Responsibility for the Trust rests with the Ministry for the Nauru Phosphate Royalties Trust, a Cabinet position. At present, the office is exercised by the Nauruan Minister of Telecommunications Shadlog Bernicke.

Beginnings
In 1970, the newly independent government of Nauru purchased the mining rights to the island's lucrative phosphate mines from their previous colonial ruler, Australia, for A$21 million.
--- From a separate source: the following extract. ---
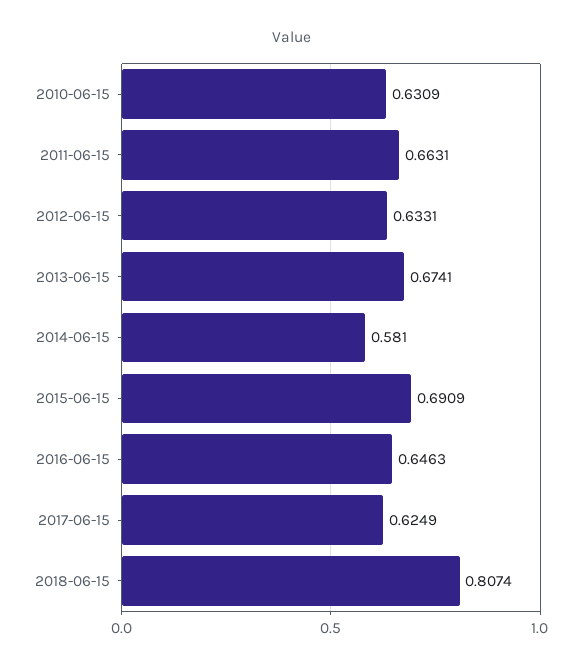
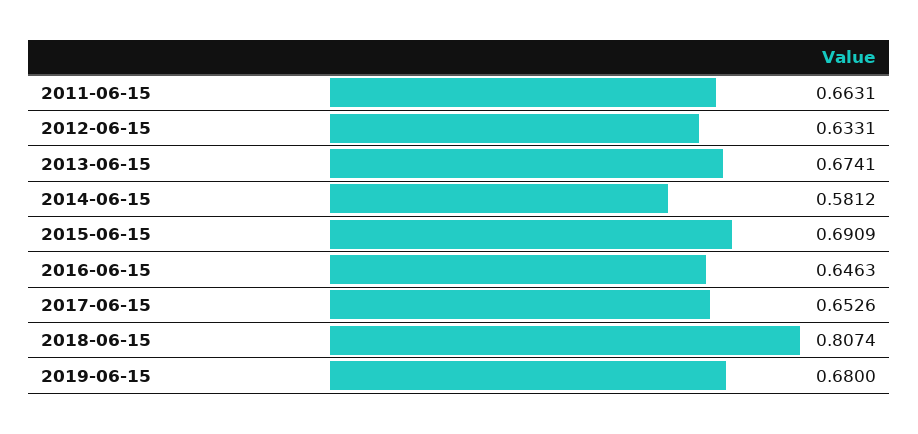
2010-06-15: 0.6309 -> none
2014-06-15: 0.581 -> 0.5812
2017-06-15: 0.6249 -> 0.6526
2019-06-15: none -> 0.68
The mines brought considerable wealth to the tiny island of Nauru, with the industry bringing in around A$100–120 million annually. Annual government expenditures amounted to around A$30 million, thus giving the republic around A$80 million per annum. This surplus was then added to the trust.

The prime years
At the peak of the trust's wealth, the NPRT had investments totalling A$1 billion. These investments included properties in Australia, the Philippines, Guam, and the USA. A partial list of international investments includes:
 Fiji: The Grand Pacific Hotel
 India: Paradeep Phosphate
 New Zealand: Auckland Sheraton Hotel, Roturua Sheraton Hotel
 Philippines: Manila Pacific Star Hotel, Philippines Phosphate & Fertilisers
 Contiguous United States: Pacific House (Washington), Singer Building Development (665 acres - Houston), Hillside Property (600 acres - Oregon)
 Hawaii: Nauru Tower, Hawaiki Tower
 Guam: Pacific Star Hotel
 United Kingdom: 3 Chesham Street (London)
 Samoa: Properties at Vaitele and Sogi
 Australia: Nauru House (Melbourne) -- (this development was known as the "jewel in the crown" of Nauru's overseas properties)

Mismanagement
The great wealth of the tiny Pacific island led it to be nicknamed the "Kuwait of the Pacific". With this great wealth, citizens and government officials flaunted it, as if it were endless(leasing to bad investments such as the notorious Leonardo the Musical: A Portrait of Love) This led to high external representation and excessive official overseas travel (that included golf in the Bahamas) which blew out budgets year after year so that the government began to borrow money to supplement its huge spending. The public service had over 1,500 employees (in a country with a population less than 10,000) and the government ran deficits of A$10 million in the 1990s.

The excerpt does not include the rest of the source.